> [Exercise instructions] Everything in the listing should be set down exactly, apart from the pictures.

> [Records provided]
*-*-*
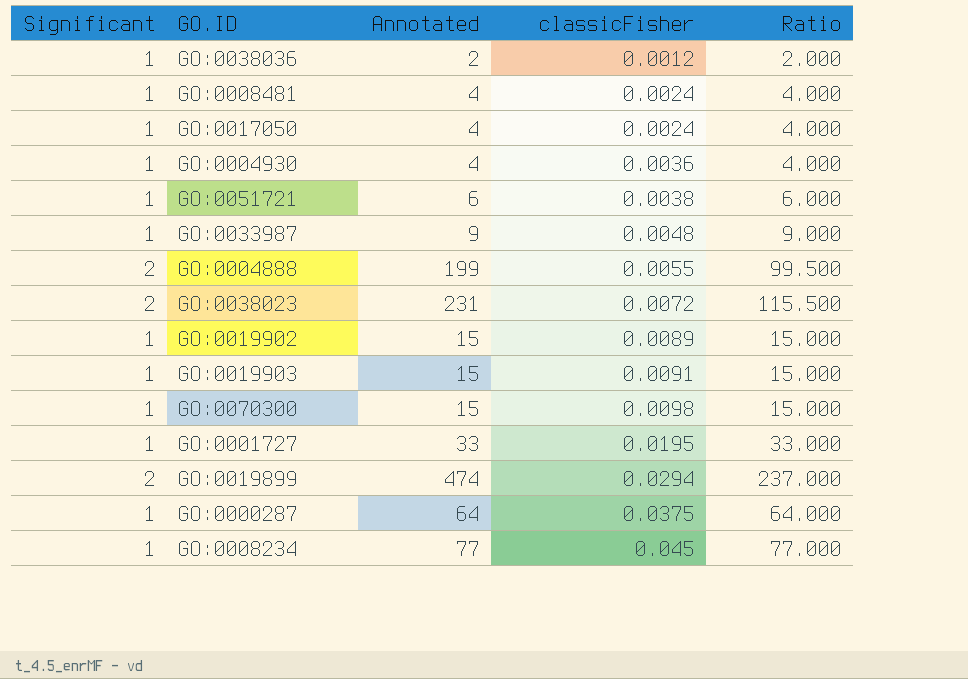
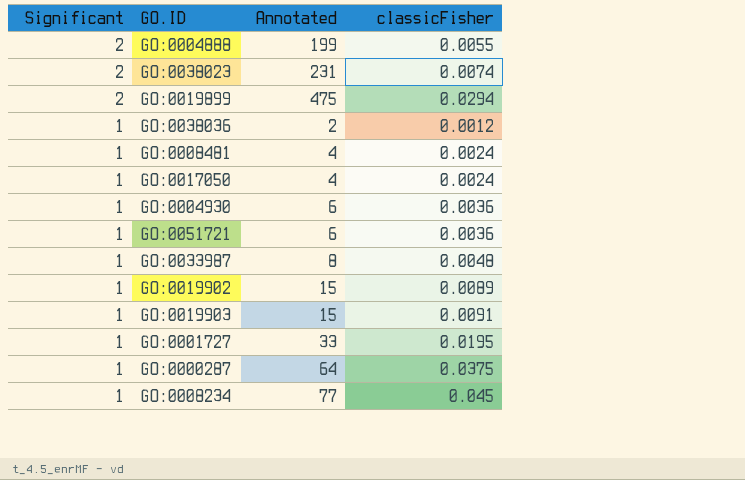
row order: classicFisher ascending -> Significant descending
column Ratio | formula: [Annotated] / [Significant] -> none
row GO:0070300: 1 | 15 | 0.0098 | 15.000 -> none
GO:0038023 | classicFisher: 0.0072 -> 0.0074
GO:0019899 | Annotated: 474 -> 475
GO:0004930 | Annotated: 4 -> 6
GO:0051721 | classicFisher: 0.0038 -> 0.0036
GO:0033987 | Annotated: 9 -> 8

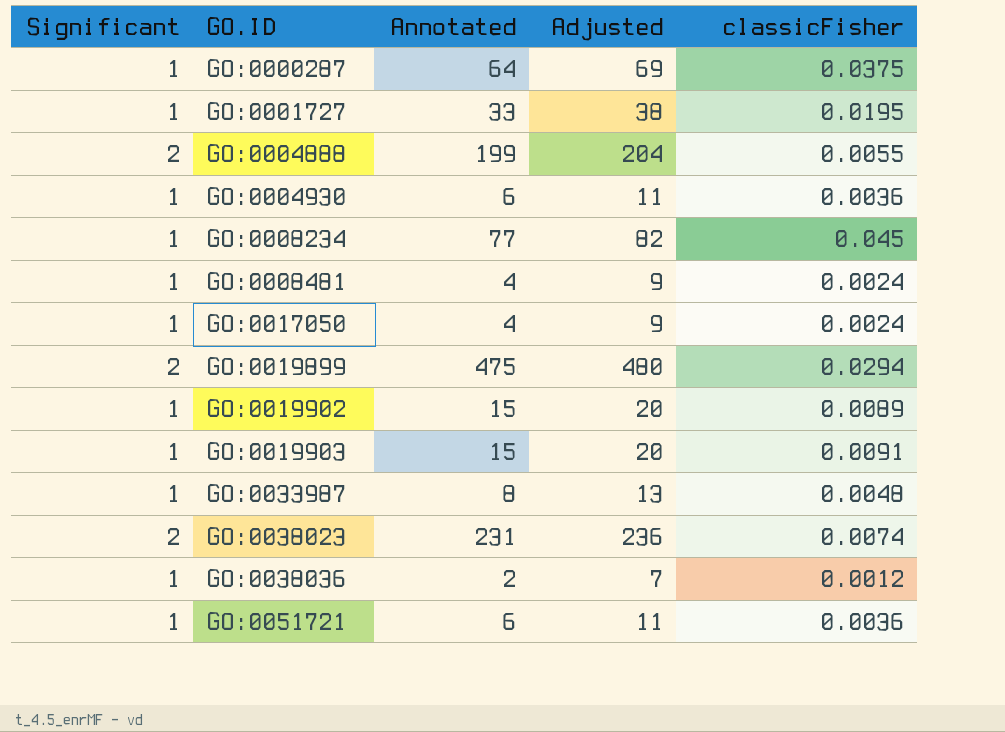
row order: Significant descending -> GO.ID ascending
column Adjusted | formula: none -> [Annotated] + 5

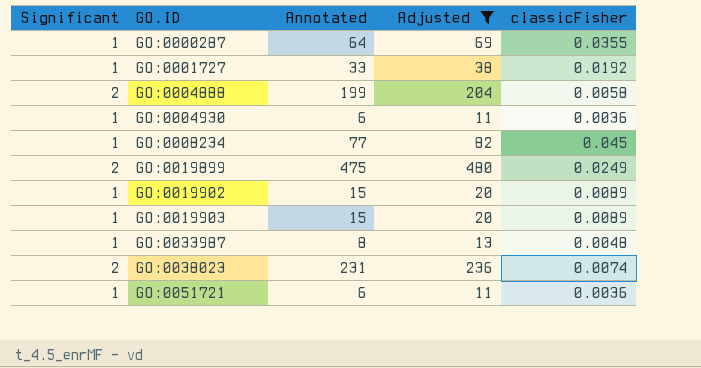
filter: none -> Adjusted >= 11
GO:0000287 | classicFisher: 0.0375 -> 0.0355
GO:0001727 | classicFisher: 0.0195 -> 0.0192
GO:0004888 | classicFisher: 0.0055 -> 0.0058
GO:0019899 | classicFisher: 0.0294 -> 0.0249
GO:0019903 | classicFisher: 0.0091 -> 0.0089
*-*-*
> [Exercise answer]
row order: classicFisher ascending -> Significant descending
column Ratio | formula: [Annotated] / [Significant] -> none
row GO:0070300: 1 | 15 | 0.0098 | 15.000 -> none
GO:0038023 | classicFisher: 0.0072 -> 0.0074
GO:0019899 | Annotated: 474 -> 475
GO:0004930 | Annotated: 4 -> 6
GO:0051721 | classicFisher: 0.0038 -> 0.0036
GO:0033987 | Annotated: 9 -> 8

row order: Significant descending -> GO.ID ascending
column Adjusted | formula: none -> [Annotated] + 5

filter: none -> Adjusted >= 11
GO:0000287 | classicFisher: 0.0375 -> 0.0355
GO:0001727 | classicFisher: 0.0195 -> 0.0192
GO:0004888 | classicFisher: 0.0055 -> 0.0058
GO:0019899 | classicFisher: 0.0294 -> 0.0249
GO:0019903 | classicFisher: 0.0091 -> 0.0089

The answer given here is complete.